(Data in this exercise Opens)

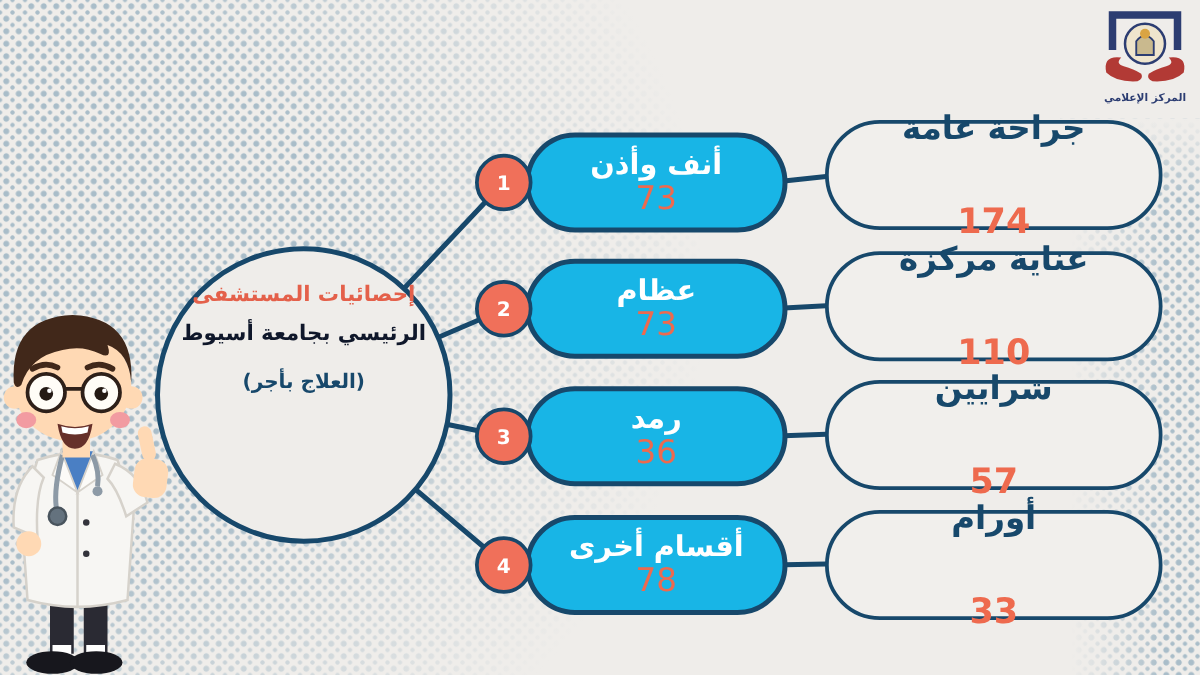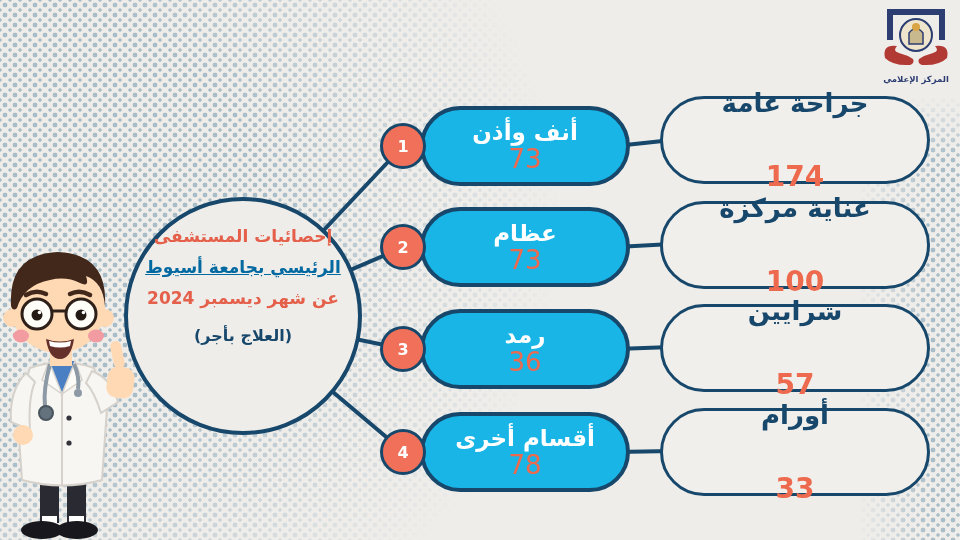--- a/index.html
+++ b/index.html
@@ -40,7 +40,7 @@
     text-align:center;direction:rtl;font-weight:bold;
   }
   .ct-1,.ct-3{color:#e4604a;font-size:17px;line-height:31px;text-align:center;}
-  .ct-2{color:#0369a1;font-size:17px;line-height:31px;text-decoration:underline;}
+  .ct-2{color:#0f172a;font-size:17px;line-height:31px;}
   .ct-4{color:#17486b;font-size:16px;line-height:34px;margin-top:5px;}
   
   .badge{

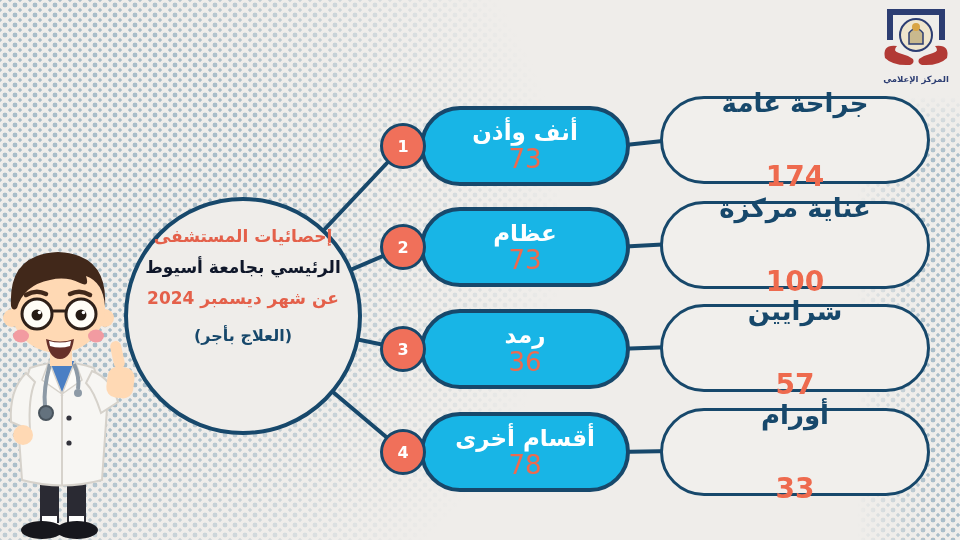--- a/index.html
+++ b/index.html
@@ -104,7 +104,6 @@
 <div class="center-text">
   <div class="ct-1">إحصائيات المستشفى</div>
   <div class="ct-2">الرئيسي بجامعة أسيوط</div>
-  <div class="ct-3">عن شهر ديسمبر 2024</div>
   <div class="ct-4">(العلاج بأجر)</div>
 </div>
 

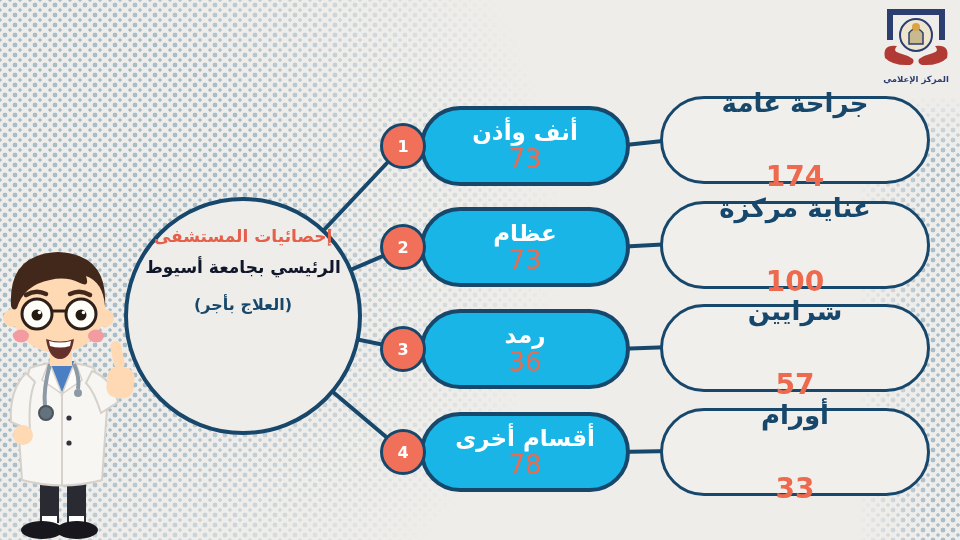--- a/index.html
+++ b/index.html
@@ -135,7 +135,7 @@
 </div>
 <div class="white-pill white-2">
   <div class="label">عناية مركزة</div>
-  <div class="value">100</div>
+  <div class="value">110</div>
 </div>
 <div class="white-pill white-3">
   <div class="label">شرايين</div>

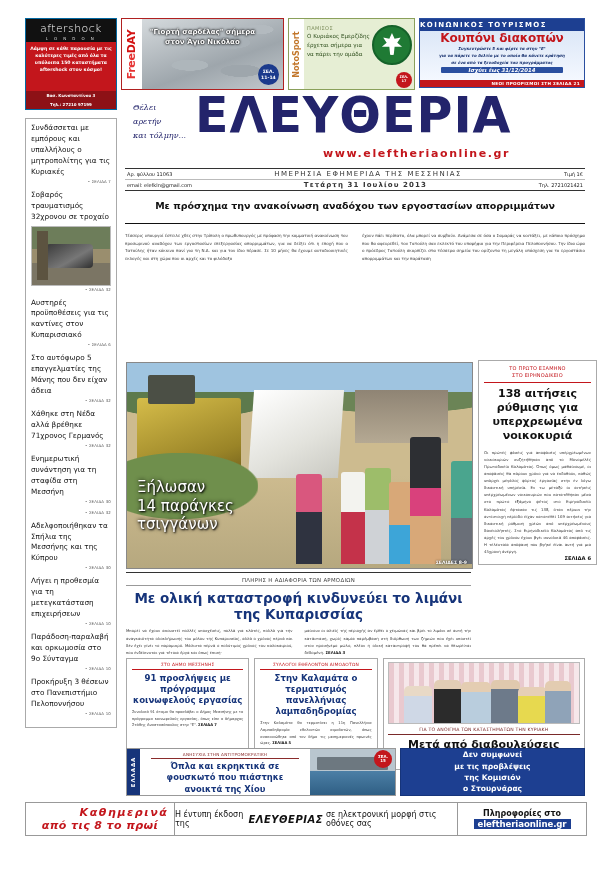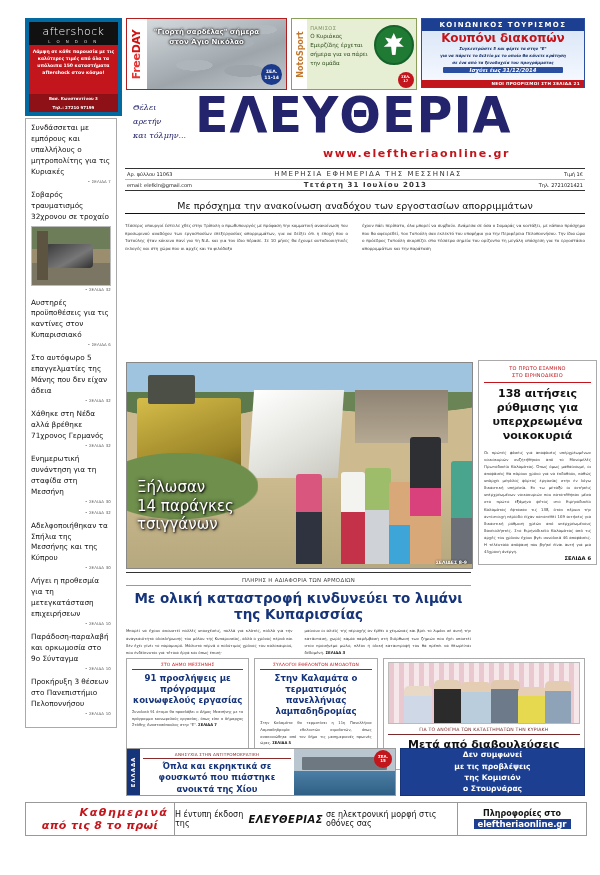--- a/index.html
+++ b/index.html
@@ -9,7 +9,7 @@
   
   .topstrip{position:absolute;left:25px;top:18px;width:560px;height:72px;display:flex;gap:4px;align-items:flex-start;}
 
-  .ad-aftershock{width:92px;height:90px;border:4px solid #0369a1;background:#111;display:flex;flex-direction:column;}
+  .ad-aftershock{width:92px;height:90px;border:1px solid #0369a1;background:#111;display:flex;flex-direction:column;}
   .as-logo{background:#111;color:#fff;text-align:center;padding:3px 0 1px;}
   .as-logo .nm{font-size:11px;letter-spacing:.4px;font-weight:300;}
   .as-logo .sub{font-size:4px;letter-spacing:2.4px;color:#ddd;margin-top:1px;}

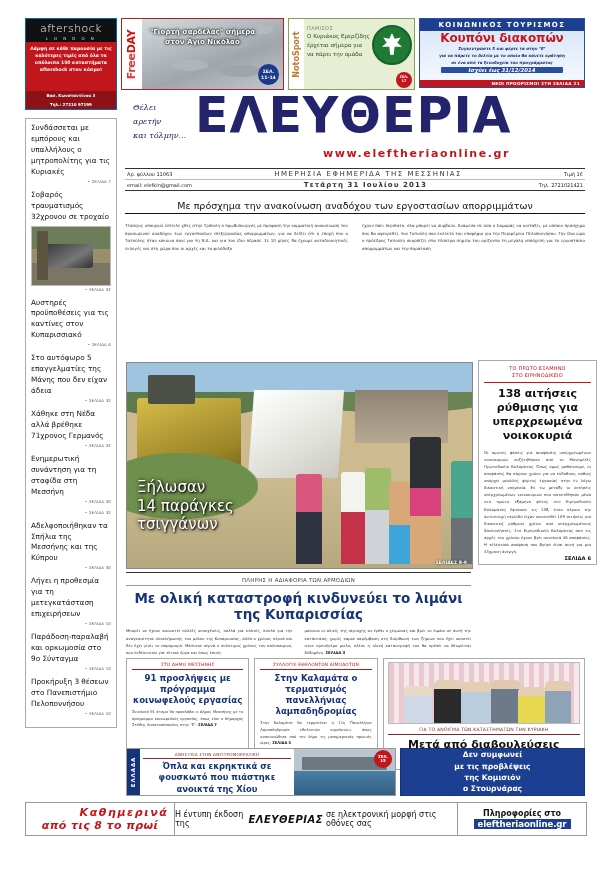--- a/index.html
+++ b/index.html
@@ -42,7 +42,7 @@
   .nt-sel{position:absolute;right:2px;bottom:1px;width:16px;height:16px;border-radius:50%;background:#c3161c;color:#fff;font-size:3.6px;font-weight:bold;display:flex;flex-direction:column;align-items:center;justify-content:center;line-height:1.1;}
 
   .ad-koupon{width:168px;height:68px;border:1px solid #2a4fa0;background:#eef3fb;display:flex;flex-direction:column;}
-  .kp-top{background:#1d3f91;color:#fff;font-size:7px;font-weight:bold;letter-spacing:1.4px;text-align:center;padding:2px 8px;}
+  .kp-top{background:#1d3f91;color:#fff;font-size:7px;font-weight:bold;letter-spacing:1.4px;text-align:left;padding:2px 0;}
   .kp-mid{flex:1;background:linear-gradient(180deg,#dce7f7,#f4f8ff);text-align:center;padding:1px 3px;position:relative;}
   .kp-h{color:#c3161c;font-size:12px;font-weight:bold;letter-spacing:-.2px;line-height:1.1;}
   .kp-s{font-size:4px;color:#16306e;font-weight:bold;line-height:1.5;font-style:italic;margin-top:1px;}

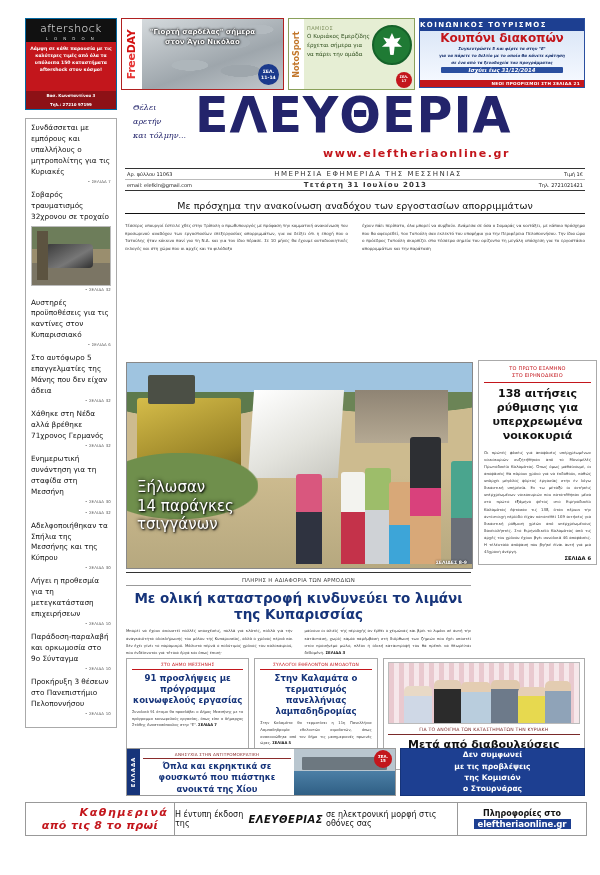--- a/index.html
+++ b/index.html
@@ -63,7 +63,7 @@
 
   
   .leadwrap{position:absolute;left:125px;top:200px;width:460px;}
-  .kicker{text-align:center;font-size:9.5px;font-weight:normal;color:#111;padding-bottom:2px;border-bottom:1.6px solid #111;}
+  .kicker{text-align:center;font-size:9.5px;font-weight:bold;color:#111;padding-bottom:12px;border-bottom:1.6px solid #111;}
   .lead-h{text-align:center;font-size:31px;font-weight:bold;line-height:1.12;color:#111;margin-top:6px;letter-spacing:-.3px;}
   .lead-body{display:flex;gap:14px;margin-top:8px;}
   .lead-body p{margin:0;flex:1;font-size:4.1px;line-height:1.85;text-align:justify;color:#3a3a3a;}

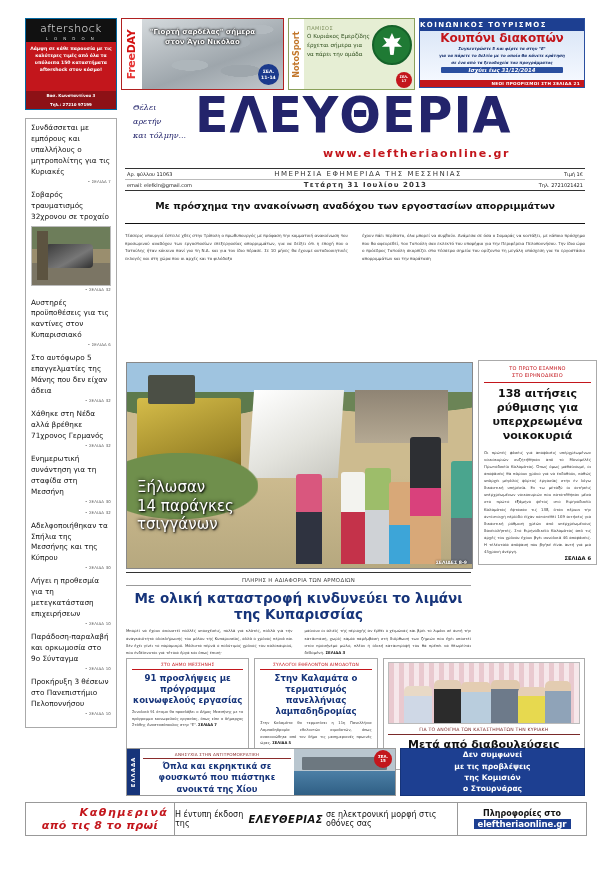--- a/index.html
+++ b/index.html
@@ -132,7 +132,7 @@
   .ad-ellada{width:268px;border:1px solid #999;display:flex;overflow:hidden;background:#fff;position:relative;}
   .el-rail{width:13px;background:#16347a;color:#fff;display:flex;align-items:center;justify-content:center;}
   .el-rail span{transform:rotate(-90deg);font-size:5.4px;font-weight:bold;letter-spacing:1px;}
-  .el-txt{width:148px;padding:3px 3px 0;text-align:center;}
+  .el-txt{width:148px;padding:3px 11px 0;text-align:center;}
   .el-txt .ovt{font-size:4.2px;color:#8a2b2b;border-bottom:1px solid #8a2b2b;padding-bottom:1px;letter-spacing:.2px;}
   .el-txt .hd{font-size:8.4px;font-weight:bold;color:#16347a;line-height:1.35;margin-top:2px;}
   .el-pic{flex:1;position:relative;background:linear-gradient(180deg,#b9c6cf 0 48%,#4c7fa6 48%,#2f5f84);}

(Data in this exercise Closes)

# Task requirements
Each line from the one containing "-63,7 +63,7 @@" through the last line above should be retyped exactly, and no other line. Any picture is to be left out.

# Task answer
@@ -63,7 +63,7 @@
 
   
   .leadwrap{position:absolute;left:125px;top:200px;width:460px;}
-  .kicker{text-align:center;font-size:9.5px;font-weight:normal;color:#111;padding-bottom:2px;border-bottom:1.6px solid #111;}
+  .kicker{text-align:center;font-size:9.5px;font-weight:bold;color:#111;padding-bottom:12px;border-bottom:1.6px solid #111;}
   .lead-h{text-align:center;font-size:31px;font-weight:bold;line-height:1.12;color:#111;margin-top:6px;letter-spacing:-.3px;}
   .lead-body{display:flex;gap:14px;margin-top:8px;}
   .lead-body p{margin:0;flex:1;font-size:4.1px;line-height:1.85;text-align:justify;color:#3a3a3a;}

--- a/index.html
+++ b/index.html
@@ -132,7 +132,7 @@
   .ad-ellada{width:268px;border:1px solid #999;display:flex;overflow:hidden;background:#fff;position:relative;}
   .el-rail{width:13px;background:#16347a;color:#fff;display:flex;align-items:center;justify-content:center;}
   .el-rail span{transform:rotate(-90deg);font-size:5.4px;font-weight:bold;letter-spacing:1px;}
-  .el-txt{width:148px;padding:3px 3px 0;text-align:center;}
+  .el-txt{width:148px;padding:3px 11px 0;text-align:center;}
   .el-txt .ovt{font-size:4.2px;color:#8a2b2b;border-bottom:1px solid #8a2b2b;padding-bottom:1px;letter-spacing:.2px;}
   .el-txt .hd{font-size:8.4px;font-weight:bold;color:#16347a;line-height:1.35;margin-top:2px;}
   .el-pic{flex:1;position:relative;background:linear-gradient(180deg,#b9c6cf 0 48%,#4c7fa6 48%,#2f5f84);}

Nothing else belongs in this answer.